▸ SUPPLIED ENTRIES:

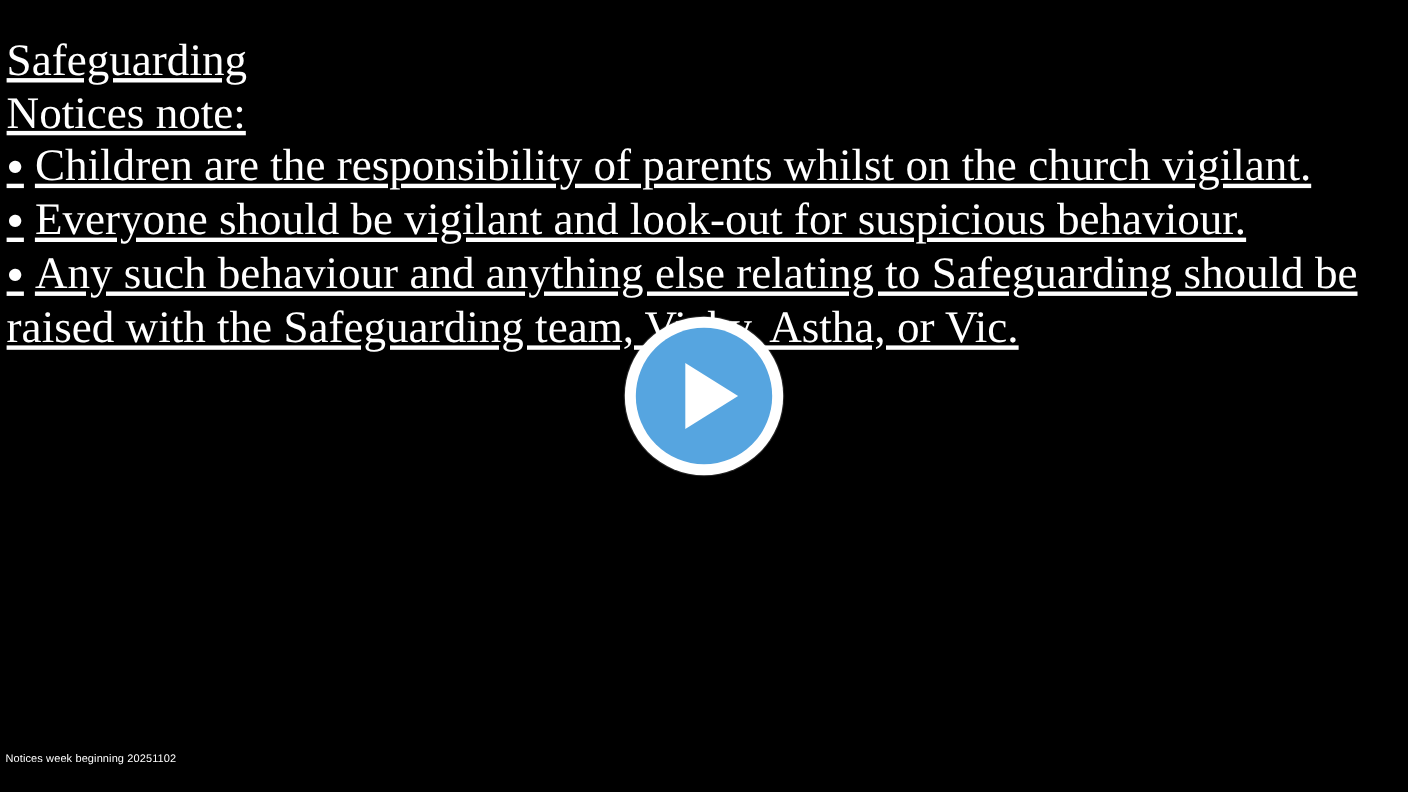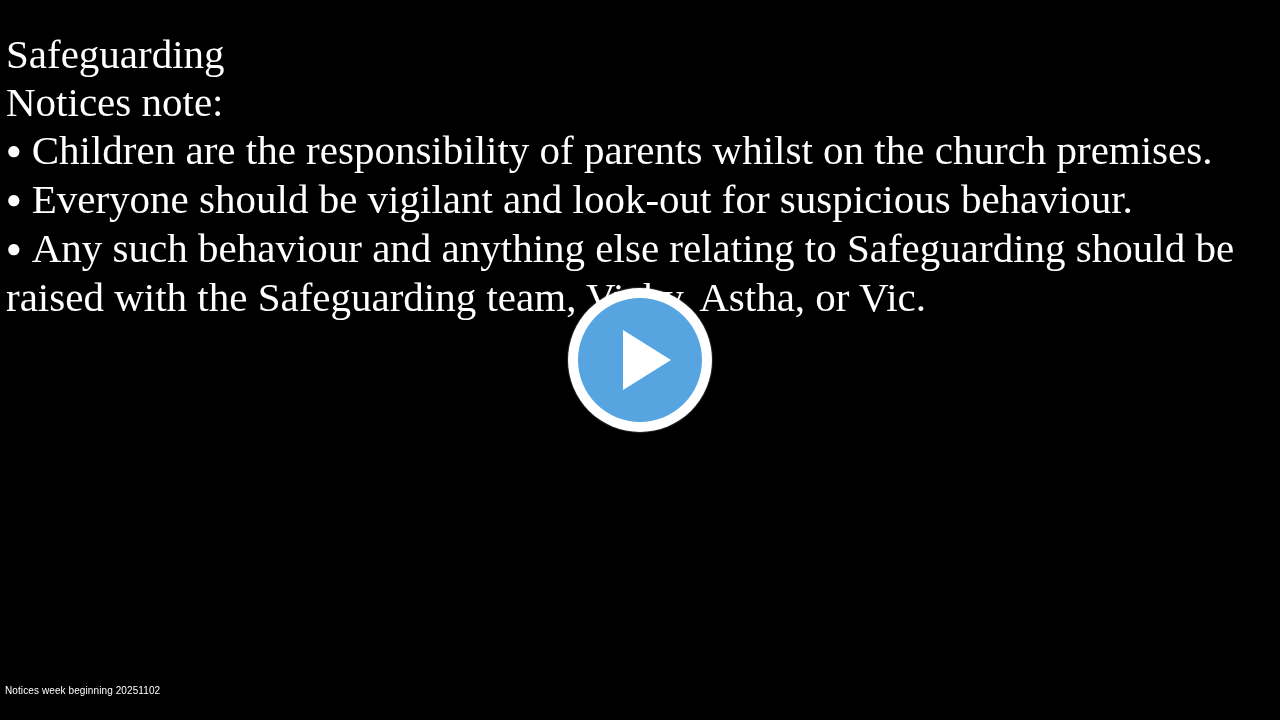--- a/index.html
+++ b/index.html
@@ -36,6 +36,7 @@
   .slide-line {
     white-space: normal;
     margin: 0;
+    text-decoration: underline;
   }
   .slide-line.bullet-line {
     text-indent: 0;

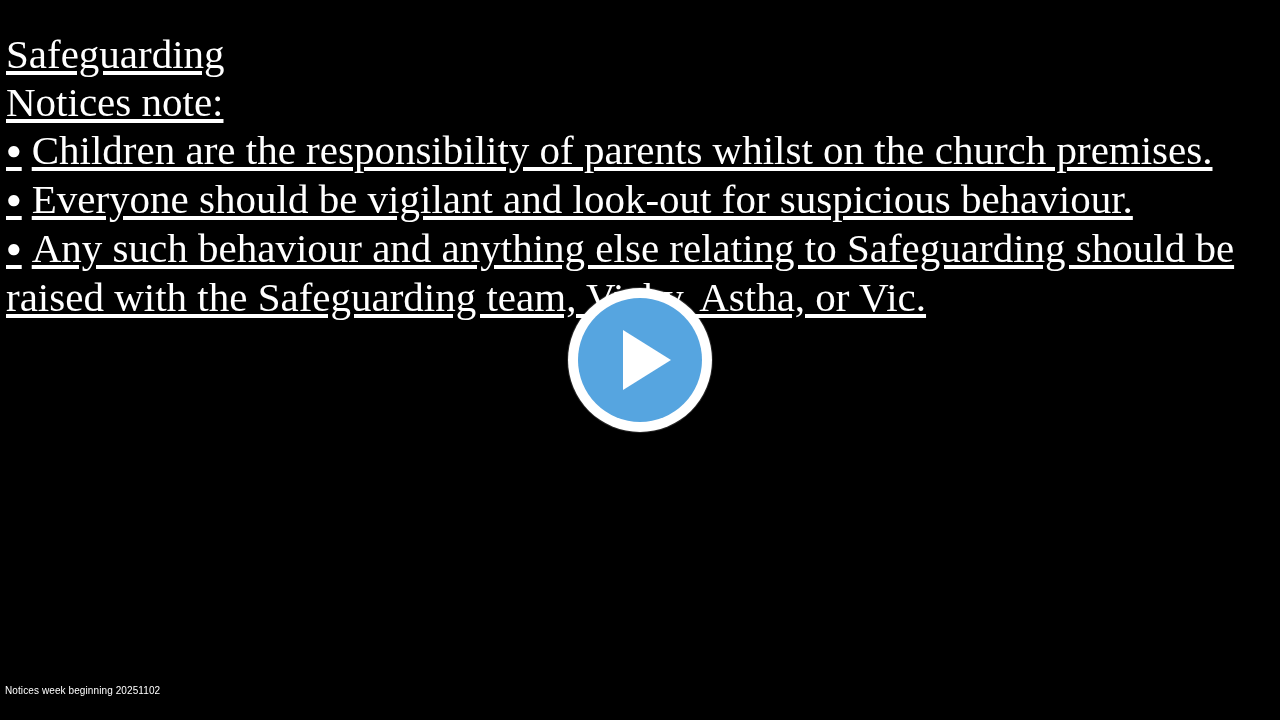--- a/index.html
+++ b/index.html
@@ -97,7 +97,7 @@
     <div class="slide-line">Notices note:</div>
 
     <div class="slide-line bullet-line">
-      <span class="bullet-dot">●</span><span>Children are the responsibility of parents whilst on the church premises.</span>
+      <span class="bullet-dot">●</span><span>Children are the responsibility of parents whilst on the church vigilant.</span>
     </div>
     <div class="slide-line bullet-line">
       <span class="bullet-dot">●</span><span>Everyone should be vigilant and look-out for suspicious behaviour.</span>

▸ WHAT NEEDS TO BE DONE:
With pictures excluded, the data must be transcribed in full and to the letter.

▸ EXERCISE RESPONSE:
--- a/index.html
+++ b/index.html
@@ -36,6 +36,7 @@
   .slide-line {
     white-space: normal;
     margin: 0;
+    text-decoration: underline;
   }
   .slide-line.bullet-line {
     text-indent: 0;

--- a/index.html
+++ b/index.html
@@ -97,7 +97,7 @@
     <div class="slide-line">Notices note:</div>
 
     <div class="slide-line bullet-line">
-      <span class="bullet-dot">●</span><span>Children are the responsibility of parents whilst on the church premises.</span>
+      <span class="bullet-dot">●</span><span>Children are the responsibility of parents whilst on the church vigilant.</span>
     </div>
     <div class="slide-line bullet-line">
       <span class="bullet-dot">●</span><span>Everyone should be vigilant and look-out for suspicious behaviour.</span>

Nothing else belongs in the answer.